MongoDB Find Exact Array Match but order doesn't matter - arrays

I am querying for finding exact array match and retrieved it successfully but when I try to find out the exact array with values in different order then it get fails.
Example
db.coll.insert({"user":"harsh","hobbies":["1","2","3"]})
db.coll.insert({"user":"kaushik","hobbies":["1","2"]})
db.coll.find({"hobbies":["1","2"]})
2nd Document Retrieved Successfully
db.coll.find({"hobbies":["2","1"]})
Showing Nothing
Please help

The currently accepted answer does NOT ensure an exact match on your array, just that the size is identical and that the array shares at least one item with the query array.
For example, the query
db.coll.find({ "hobbies": { "$size" : 2, "$in": [ "2", "1", "5", "hamburger" ] } });
would still return the user kaushik in that case.
What you need to do for an exact match is to combine $size with $all, like so:
db.coll.find({ "hobbies": { "$size" : 2, "$all": [ "2", "1" ] } });
But be aware that this can be a very expensive operation, depending on your amount and structure of data.
Since MongoDB keeps the order of inserted arrays stable, you might fare better with ensuring arrays to be in a sorted order when inserting to the DB, so that you may rely on a static order when querying.

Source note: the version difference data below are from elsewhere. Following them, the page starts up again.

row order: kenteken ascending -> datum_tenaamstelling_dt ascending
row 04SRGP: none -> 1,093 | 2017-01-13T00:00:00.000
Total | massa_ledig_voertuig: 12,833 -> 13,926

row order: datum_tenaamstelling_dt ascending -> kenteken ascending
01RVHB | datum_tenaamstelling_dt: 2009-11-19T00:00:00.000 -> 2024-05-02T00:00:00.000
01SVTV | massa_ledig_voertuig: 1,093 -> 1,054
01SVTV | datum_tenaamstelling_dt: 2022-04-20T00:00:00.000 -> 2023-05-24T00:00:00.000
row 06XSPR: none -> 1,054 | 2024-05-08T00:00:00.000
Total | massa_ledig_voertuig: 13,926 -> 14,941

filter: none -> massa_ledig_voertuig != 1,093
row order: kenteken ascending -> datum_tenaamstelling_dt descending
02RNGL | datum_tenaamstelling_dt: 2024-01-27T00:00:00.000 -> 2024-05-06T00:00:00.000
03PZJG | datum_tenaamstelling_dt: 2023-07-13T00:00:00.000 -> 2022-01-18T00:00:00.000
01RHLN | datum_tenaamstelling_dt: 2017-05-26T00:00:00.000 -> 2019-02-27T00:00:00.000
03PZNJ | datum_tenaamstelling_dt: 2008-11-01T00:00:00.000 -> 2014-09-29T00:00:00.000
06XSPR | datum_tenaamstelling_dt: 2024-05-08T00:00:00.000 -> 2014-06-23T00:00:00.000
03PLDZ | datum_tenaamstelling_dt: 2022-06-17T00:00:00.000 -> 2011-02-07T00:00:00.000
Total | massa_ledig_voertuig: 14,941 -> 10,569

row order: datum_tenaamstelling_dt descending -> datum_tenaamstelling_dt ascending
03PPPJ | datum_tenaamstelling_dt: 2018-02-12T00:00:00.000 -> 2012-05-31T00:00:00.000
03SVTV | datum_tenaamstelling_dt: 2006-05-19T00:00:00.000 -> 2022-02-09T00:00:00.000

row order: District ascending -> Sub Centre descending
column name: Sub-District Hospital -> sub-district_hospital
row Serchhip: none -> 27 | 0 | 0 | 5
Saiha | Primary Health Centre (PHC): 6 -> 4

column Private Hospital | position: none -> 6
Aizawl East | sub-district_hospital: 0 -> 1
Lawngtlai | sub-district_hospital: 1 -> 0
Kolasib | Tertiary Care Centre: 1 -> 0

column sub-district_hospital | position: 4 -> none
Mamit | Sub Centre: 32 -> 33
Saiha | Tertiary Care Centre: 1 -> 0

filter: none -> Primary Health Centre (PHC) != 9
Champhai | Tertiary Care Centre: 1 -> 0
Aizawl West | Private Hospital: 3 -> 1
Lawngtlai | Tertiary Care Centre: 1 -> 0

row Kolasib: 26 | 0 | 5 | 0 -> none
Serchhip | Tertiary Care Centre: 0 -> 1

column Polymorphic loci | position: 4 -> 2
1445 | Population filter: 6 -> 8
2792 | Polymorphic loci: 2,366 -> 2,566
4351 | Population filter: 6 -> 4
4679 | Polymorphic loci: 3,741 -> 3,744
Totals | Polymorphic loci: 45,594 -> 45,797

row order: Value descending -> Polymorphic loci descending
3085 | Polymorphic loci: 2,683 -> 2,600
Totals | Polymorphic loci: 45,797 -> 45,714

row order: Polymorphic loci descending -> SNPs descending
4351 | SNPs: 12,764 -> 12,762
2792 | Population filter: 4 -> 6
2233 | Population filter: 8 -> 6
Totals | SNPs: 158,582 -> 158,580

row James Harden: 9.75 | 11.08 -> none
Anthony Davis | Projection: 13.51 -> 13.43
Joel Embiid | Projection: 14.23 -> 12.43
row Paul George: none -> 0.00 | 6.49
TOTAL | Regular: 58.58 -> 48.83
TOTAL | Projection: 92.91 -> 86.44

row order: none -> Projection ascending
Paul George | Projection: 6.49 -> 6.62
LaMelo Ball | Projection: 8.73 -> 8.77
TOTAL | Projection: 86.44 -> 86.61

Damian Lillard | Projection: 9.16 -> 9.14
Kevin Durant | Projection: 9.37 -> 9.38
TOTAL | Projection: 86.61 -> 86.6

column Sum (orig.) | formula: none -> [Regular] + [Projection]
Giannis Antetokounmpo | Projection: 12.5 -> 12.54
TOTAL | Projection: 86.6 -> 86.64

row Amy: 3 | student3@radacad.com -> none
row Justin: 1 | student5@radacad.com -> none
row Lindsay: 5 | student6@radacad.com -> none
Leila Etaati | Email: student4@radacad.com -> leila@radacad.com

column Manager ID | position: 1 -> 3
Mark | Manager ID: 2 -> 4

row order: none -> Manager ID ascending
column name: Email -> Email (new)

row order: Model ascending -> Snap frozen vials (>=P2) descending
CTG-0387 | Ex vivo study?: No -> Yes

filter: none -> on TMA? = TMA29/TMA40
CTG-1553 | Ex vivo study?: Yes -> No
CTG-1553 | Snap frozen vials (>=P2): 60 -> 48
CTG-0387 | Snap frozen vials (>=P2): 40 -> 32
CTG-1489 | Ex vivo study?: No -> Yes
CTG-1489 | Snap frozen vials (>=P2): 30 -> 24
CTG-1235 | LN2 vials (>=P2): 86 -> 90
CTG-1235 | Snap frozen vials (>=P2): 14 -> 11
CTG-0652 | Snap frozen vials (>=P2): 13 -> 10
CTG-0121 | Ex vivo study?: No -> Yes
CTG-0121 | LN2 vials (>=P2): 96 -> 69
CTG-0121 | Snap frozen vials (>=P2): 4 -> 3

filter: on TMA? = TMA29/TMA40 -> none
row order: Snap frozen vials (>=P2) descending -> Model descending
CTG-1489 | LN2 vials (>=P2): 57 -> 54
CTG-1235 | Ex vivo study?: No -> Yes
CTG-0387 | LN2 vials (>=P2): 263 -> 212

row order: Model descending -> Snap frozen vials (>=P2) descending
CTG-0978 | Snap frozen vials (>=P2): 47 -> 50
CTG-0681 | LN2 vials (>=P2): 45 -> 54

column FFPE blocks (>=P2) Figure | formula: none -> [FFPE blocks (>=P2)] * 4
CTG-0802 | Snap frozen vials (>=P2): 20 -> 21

To match the array field exactly Mongo provides $eq operator which can be operated over an array also like a value.
db.collection.find({ "hobbies": {$eq: [ "singing", "Music" ] }});
Also $eq checks the order in which you specify the elements.
If you use below query:
db.coll.find({ "hobbies": { "$size" : 2, "$all": [ "2", "1" ] } });
Then the exact match will not be returned. Suppose you query:
db.coll.find({ "hobbies": { "$size" : 2, "$all": [ "2", "2" ] } });
This query will return all documents having an element 2 and has size 2 (e.g. it will also return the document having hobies :[2,1]).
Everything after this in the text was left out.